The select function allows us to select columns in a tibble. This is useful for selecting a subset of the data.

tibble %>% 
  select(name) %>% 
  print()

The mutate function

The mutate function allows us to create new columns in a tibble. This is useful for creating new variables.

tibble %>% 
  mutate(age_squared = age ^ 2) %>% 
  View()

NA values

NA values are missing values. These are values that are not defined. We can create NA values using the NA function.

NA

We can also create NA values in a tibble.

tibble <- tibble(
  name = c("John", "Jane", "Joe"),
  age = c(20, NA, 22)
)

We can then use the print function to print the tibble.

print(tibble)

If we want to know what rows contain NA values, we can use the is.na function inside the filter. Note that this returns a vector of TRUE and FALSE values. TRUE means that the value is NA, and FALSE means that the value is not NA.

is.na(tibble$age)

This means we can use is.na() inside the filter function to filter rows that contain NA values. Note that we define the column age in the is.na() function as we want R to check for NA values in the age column.

tibble %>% 
  filter(is.na(age)) %>% 
  View()

Then using the “not” operator (!) we can filter rows that do not contain NA values.

tibble %>% 
  filter(!is.na(age)) %>% 
  View()

We can also use the drop_na() function to drop rows that contain NA values.

tibble %>% 
  drop_na() %>% 
  View()

A difference between the is.na() function and the drop_na() function is that in is.na() you must specify the column, but in drop_na() you do not need to specify the column (Do keep in mind that this will thus remove all rows that have an NA in any column).

tibble %>% 
  filter(!is.na()) %>% 
  View()

tibble %>%
  drop_na() %>%
  View()

Loading external data

Data link here.

We can then use the read_csv function to read the data from a URL and save it as a variable.

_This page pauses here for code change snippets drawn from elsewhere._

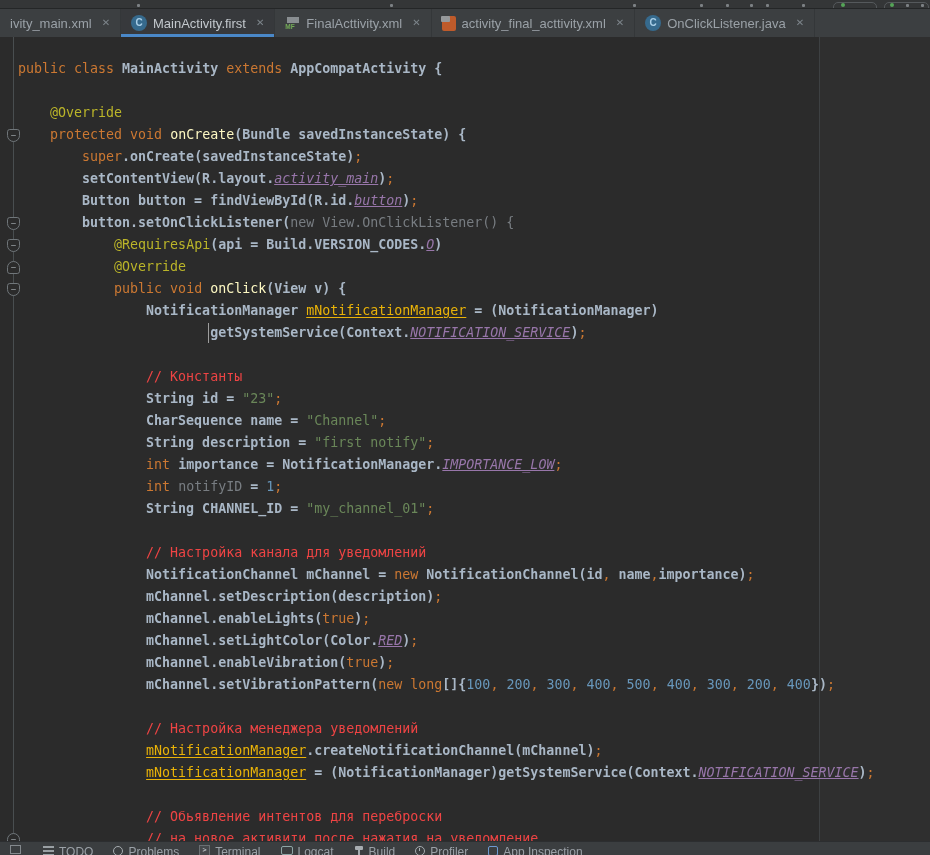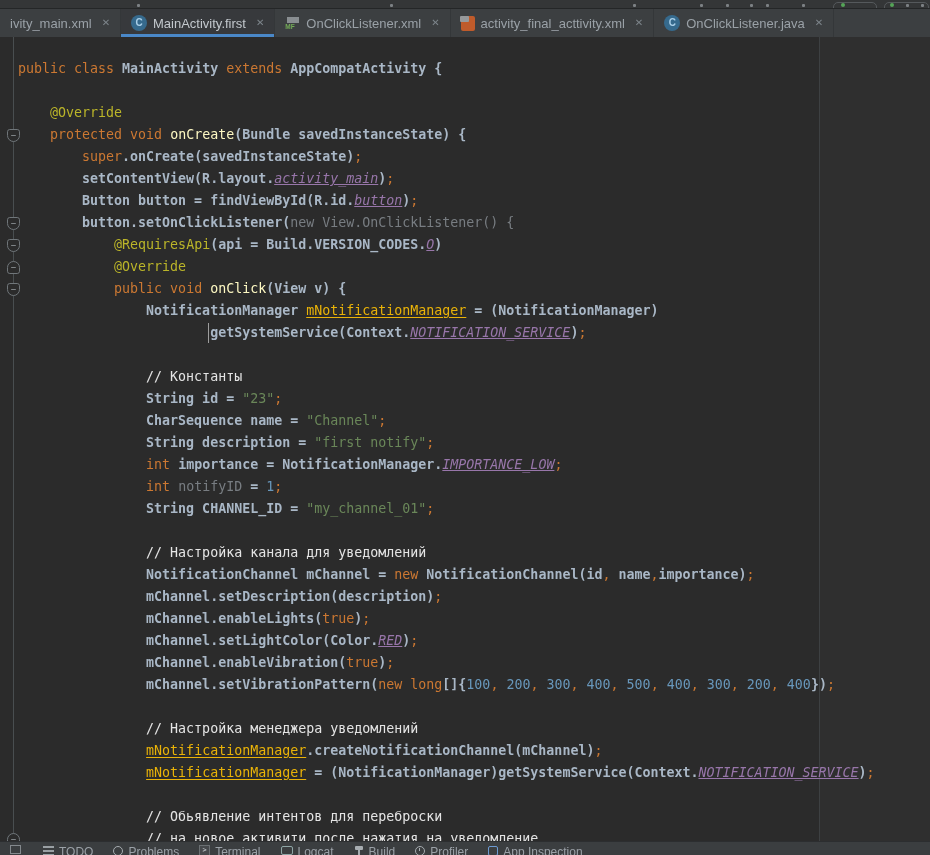--- a/index.html
+++ b/index.html
@@ -99,7 +99,7 @@
       </div>
       <div class="tab">
         <span class="ticon manifest">MF</span>
-        <span class="tlabel">OnClickListener.xml</span>
+        <span class="tlabel">FinalActtivity.xml</span>
         <span class="tclose">✕</span>
       </div>
       <div class="tab">

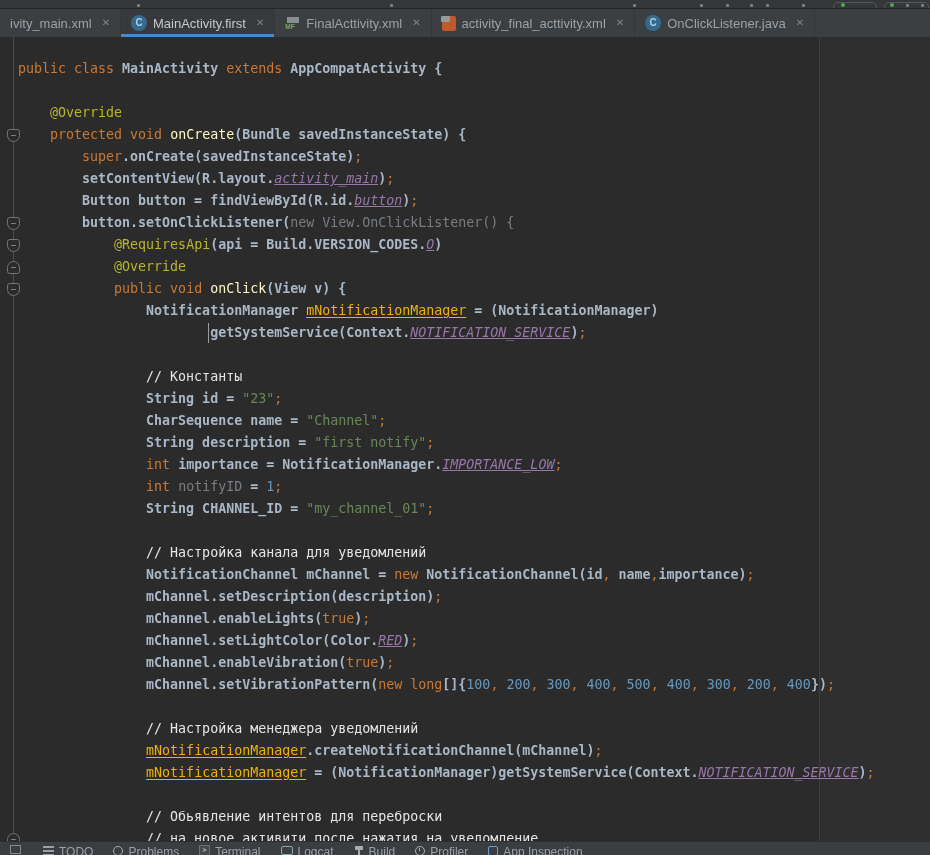--- a/index.html
+++ b/index.html
@@ -38,7 +38,7 @@
   .ann{color:#bbb529;}
   .str{color:#6a8759;}
   .num{color:#6897bb;}
-  .cmt{color:#e5e5e5;}
+  .cmt{color:#ef4444;}
   .const{color:#9876aa;font-style:italic;text-decoration:underline;}
   .gray{color:#787d82;}
   .punc{color:#cc7832;}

This will return a tibble. We assign it to the variable data.

data <- read_csv("https://github.com/ucrdatacenter/projects/raw/main/AH-ANTQ103/2024h1/Beazley_Archive.csv")

Assignment 1

Based on the tibble we created in step 5, create a new column called age_in_20_years. This should contain the age in 20 years. Then, filter the tibble to only contain rows where the age in 20 years is greater than 40. Finally, print the tibble.

Assignment 2

Assignment 2: Using the Beazley Archive data, create two new data sets. Give them descriptive names. The first data set should only contain rows using an Athenian fabric (So without any specifics).

The second data set should only contain rows using Geometric Athenian fabrics. Which data set has more rows?